To wrap up the Gates arrest saga, President Obama on Thursday hosted Henry Louis Gates Jr. and Sergent Joseph Crowley in the White House Rose Garden, in what is called the “Beer Summit:

The black scholar and the white police sergeant who arrested him agreed to disagree and promised to talk again, a gracious conclusion to the first round of an eye-opening dialogue on race that allows President Barack Obama to get back to selling his health care plan to skeptical Americans.

After accepting Obama’s invitation to discuss the July 16 incident over a beer Thursday evening at the White House, both Harvard professor Henry Louis Gates Jr. and Cambridge, Mass., police Sgt. Joseph Crowley thanked Obama for the cold ones served on a patio near the Rose Garden. Neither they nor the president offered apologies for their roles in the affair.

“I have always believed that what brings us together is stronger than what pulls us apart,” Obama said after the highly anticipated, 40-minute conversation. “I am confident that has happened here tonight, and I am hopeful that all of us are able to draw this positive lesson from this episode.”White House officials were content to let Obama’s involvement in the incident end right there. Gates and Crowley said they were eager to get back to work, although both pledged future talks aimed at better understanding.
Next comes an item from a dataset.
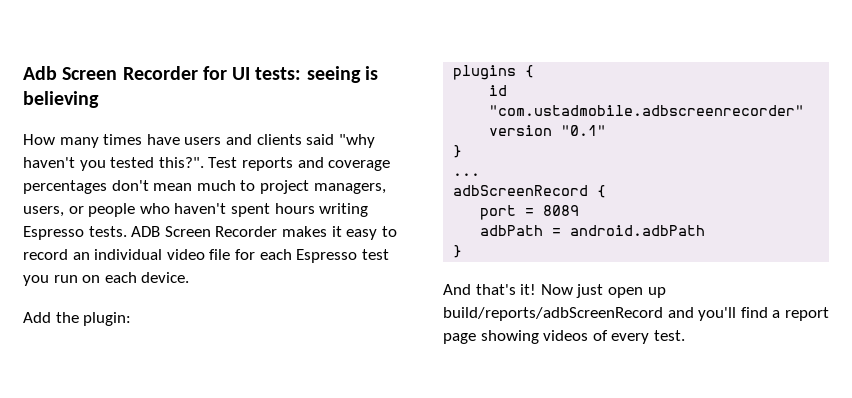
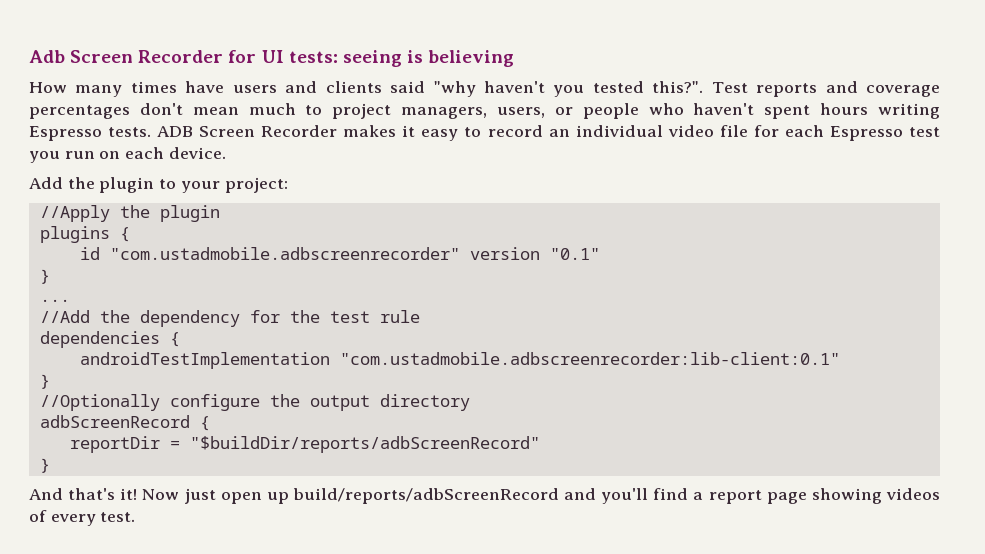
[83,312,132,326] plugin: -> [99,177,288,193] [39,205,220,222] plugin to your project: // //Apply the plugin
[453,185,607,198] [480,205,580,220] [480,225,706,236] adbScreenRecord { // port = 8089 // adbPath = android.adbPath -> [39,310,420,327] [39,331,180,348] [79,352,840,369] [39,374,50,389] [39,394,470,411] [39,415,210,431] [69,436,540,453] //Add the dependency for the test rule // dependencies { // androidTestImplementation "com.ustadmobile.adbscreenrecorder:lib-client:0.1" // } // //Optionally configure the output directory // adbScreenRecord { // reportDir = "$buildDir/reports/adbScreenRecord"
Gates said he hoped the entire experience would prove to be an “occasion for education, not recrimination,” adding that the burden now rests with him and Crowley to use the opportunity to foster wider awareness of the dangers facing police officers and the fears that some blacks have about racial profiling.  In a nod to all that’s facing Obama, his friend, Gates added, “It turns out that the president just might have a few other things on his plate as well.”

“We agreed to move forward,” Crowley said later when asked whether anything had been solved. “I think what you had today was two gentlemen agreeing to disagree on a particular issue. I don’t think that we spent too much time dwelling on the past. We spent a lot of time discussing the future.

That’s precisely where the White House wants the public to be looking. Although Obama had invited Crowley and Gates as part of what he called a “teachable moment,” it was barely seen by the masses. The permitted news coverage allowed the public to get the we’ve-come-together photos and video footage that the White House wanted, while keeping the discussion private among the men.

“I noticed this has been called the ‘Beer Summit.’ It’s a clever term, but this is not a summit, guys,” Obama told reporters in the Oval Office before the meeting, trying to lower expectations. “This is three folks having a drink at the end of the day, and hopefully giving people an opportunity to listen to each other. And that’s really all it is. This is not a university seminar.”

The incident that brought them together was well known by the time the three men met, joined by Vice President Joe Biden: Crowley had investigated a potential burglary at Gates’ house and ended up arresting the protesting professor for disorderly conduct. The matter mushroomed into a debate on racial profiling, fueled by Obama’s “acted stupidly” remark.